It may be said that, in a sense, they resorted to the remedy of suit under compulsion, in order to defend their possession of the K. T. estate and all that the possession signified. Even so, their Lordships took the view that the amendment of law effected by the enactment of Section 53A conferred no right of action on a transferee in possession under an unregistered contract of sale. In expressing themselves on the point, they observed as follows,--
'The section is so framed as to impose a stautory bar on the transferor; it confers no active. title on the transferee. Indeed, any other reading of it would make a serious inroad on the whole scheme of the Transfer of Property Act.'
It therefore appears that Section 53A cannot be said to confer a right of action on a transferee in possession under an unregistered contract of sale so that it is not permissible for him to institute a suit for restoration of pos-session of injunction etc. under its authority.
23. Their Lordships of the Privy Council again examined the nature of the equity of part performance (in Section 53A of the Transfer of Property Act) in S. N. Banerji's case, AIR 1941 PC 128. The Secretary of State there granted to the Kuchawar Lime and Stone Company Limited quarrying leases for 20 years. The Company went in liquidation in 1933 and agreed with one Bose for the sale to him of the rights under the leases subject to the sanction of the Board of Revenue. The agreement was not registered. In 1934 the Government purported to forfeit the leases and gave permission to the appellant to enter and work the quarries, which they did. No formal lease to the appellants was executed. In September 1934, the respondent Company brought a suit against the Secretary of the State for a declaration that their leases had not been forfeited and for an injunction restraining the defendant from granting leases to the appellant or others. When the case came up before their Lordships on subsequent developments, they made the following observation regarding the scope of Section 53A of the Transfer of Property Act.-
'But the words of the section make it quite plain that the section does not operate to create a form of transfer of property which is exempt from registration. it creates no real right: it mere-ly creates rights of estoppel between the proposed transferee and transferor .....' (Emphasis added).
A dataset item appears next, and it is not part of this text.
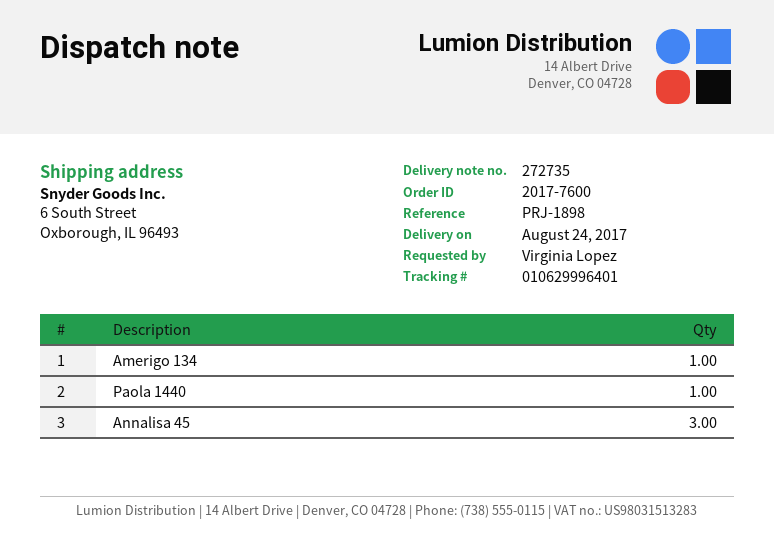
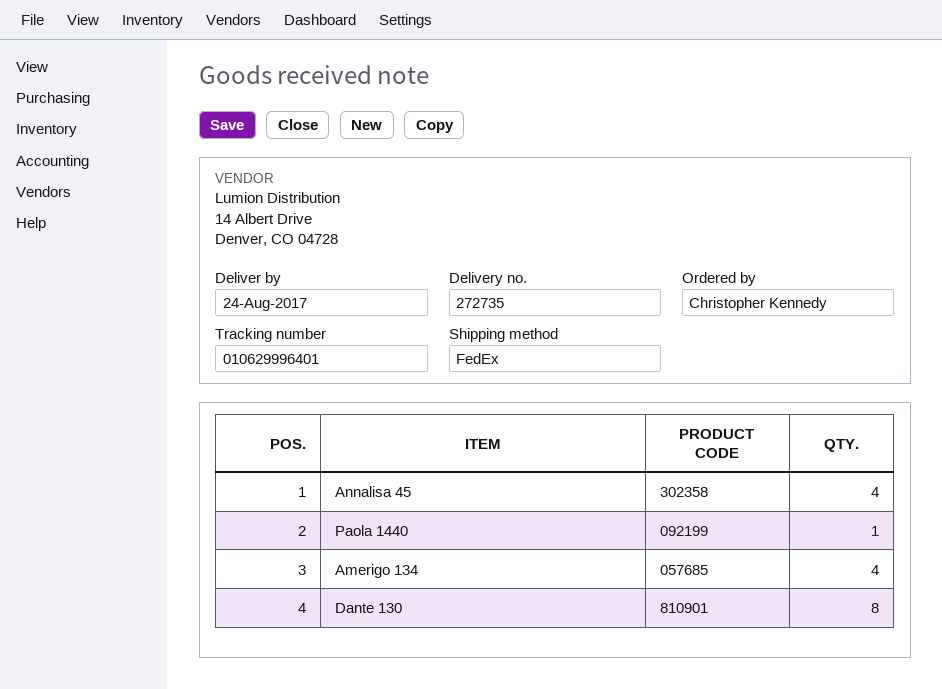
ordered by: Virginia Lopez -> Christopher Kennedy
Amerigo 134: 1 -> 4
Annalisa 45: 3 -> 4
Dante 130: none -> 8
It was therefore declared to be law, as far back as in 1941 that Section 53A did not create any 'real right' beyond the right to plead estoppel in spite of the provisions of Section 54 of the Transfer of Property Act and Section 17 read with Section 49 of the Registration Act,
24. The view expressed by their Lordships in Probodh Kumar Das's case AIR 1940 PC 1 has been approved and followed by their Lordships of the Supreme Court in Delhi Motor Co. v, U. A. Basrurkar, AIR 1968 SC 794. The plaintiff in that case was the Delhi Motor Company, which was a partnership firm. It entered into a contract with the defendant Company for taking a sub-lease of a building of which the defendant Company was the tenant.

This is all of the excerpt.